The two women at the table stared at me in disbelief. I was prepared for the worst lecture of my entire spiritual life. I began defensively to attempt to explain how I did not know how to tell God the truth. I was so sinful that sometimes it seemed as if I wanted an old house more than I even wanted Him. But before I could get very far…one woman managed to break in and say:
“Don’t you know that God wants to give you the desires of your heart?”
I stared blankly back at them.
“What?”
“Give God your Alabaster bottle.” She said.
I emphatically began to disagree with her request.
“After everything God has done for me, I cannot go before Him and ask for something so incredibly insignificant. I have life…I’m not dying of cancer. Some people don’t even have that.”
“We’re going to pray for you.” they said. “We’re going to pray that you give God the desires of your heart.”
“You go right ahead.” I added sarcastically, trying to get them off my back…”but you should know something up front: “I’m not going to do it!”
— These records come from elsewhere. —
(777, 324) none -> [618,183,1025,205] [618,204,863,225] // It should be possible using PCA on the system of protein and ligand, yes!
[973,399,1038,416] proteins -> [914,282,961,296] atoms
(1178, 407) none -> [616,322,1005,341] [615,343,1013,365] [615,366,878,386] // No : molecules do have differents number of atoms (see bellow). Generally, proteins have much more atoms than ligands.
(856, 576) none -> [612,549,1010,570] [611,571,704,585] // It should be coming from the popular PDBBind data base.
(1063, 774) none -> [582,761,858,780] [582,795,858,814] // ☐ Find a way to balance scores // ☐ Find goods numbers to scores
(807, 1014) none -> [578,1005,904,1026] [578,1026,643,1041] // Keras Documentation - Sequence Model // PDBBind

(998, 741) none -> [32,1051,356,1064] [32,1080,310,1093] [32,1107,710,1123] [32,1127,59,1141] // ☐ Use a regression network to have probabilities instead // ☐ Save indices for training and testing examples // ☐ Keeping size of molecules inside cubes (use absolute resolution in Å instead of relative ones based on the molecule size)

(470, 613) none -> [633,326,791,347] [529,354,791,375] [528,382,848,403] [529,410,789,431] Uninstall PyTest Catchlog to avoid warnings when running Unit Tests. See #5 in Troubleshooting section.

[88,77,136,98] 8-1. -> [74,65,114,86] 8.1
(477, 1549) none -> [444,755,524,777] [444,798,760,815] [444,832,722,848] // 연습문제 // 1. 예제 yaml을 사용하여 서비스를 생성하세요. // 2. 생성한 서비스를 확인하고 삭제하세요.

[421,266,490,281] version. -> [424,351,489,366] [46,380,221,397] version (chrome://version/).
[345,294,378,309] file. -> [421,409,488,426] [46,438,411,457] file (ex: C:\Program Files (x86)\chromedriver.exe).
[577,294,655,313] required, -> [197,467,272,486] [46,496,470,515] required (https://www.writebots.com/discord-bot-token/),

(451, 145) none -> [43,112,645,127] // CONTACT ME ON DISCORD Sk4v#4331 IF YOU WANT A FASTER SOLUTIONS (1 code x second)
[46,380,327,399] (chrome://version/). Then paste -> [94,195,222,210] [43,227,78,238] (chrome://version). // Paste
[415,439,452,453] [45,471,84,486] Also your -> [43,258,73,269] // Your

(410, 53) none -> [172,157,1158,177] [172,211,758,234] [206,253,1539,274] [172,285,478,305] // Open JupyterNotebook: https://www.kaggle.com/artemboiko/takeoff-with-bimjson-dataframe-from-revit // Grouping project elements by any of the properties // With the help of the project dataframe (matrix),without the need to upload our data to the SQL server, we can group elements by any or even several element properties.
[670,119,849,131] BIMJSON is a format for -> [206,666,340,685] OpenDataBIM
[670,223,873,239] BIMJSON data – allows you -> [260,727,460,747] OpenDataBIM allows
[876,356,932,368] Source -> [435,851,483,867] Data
“We’ll be praying for you” they said… “And by the way- be specific.”
All week long her words haunted me: “Don’t you know that God wants to give you the desires of your heart?”
Monday, Tuesday, Wednesday, Thursday, and Friday went by before the guilt of keeping secrets from God began to haunt me. I suppose it’s ridiculous to think that God doesn’t know my heart already…still…there’s something totally wrong with asking for more when you have everything you really need…isn’t there? Either way…I decided I would be satisfied with what I had. I refused to confess.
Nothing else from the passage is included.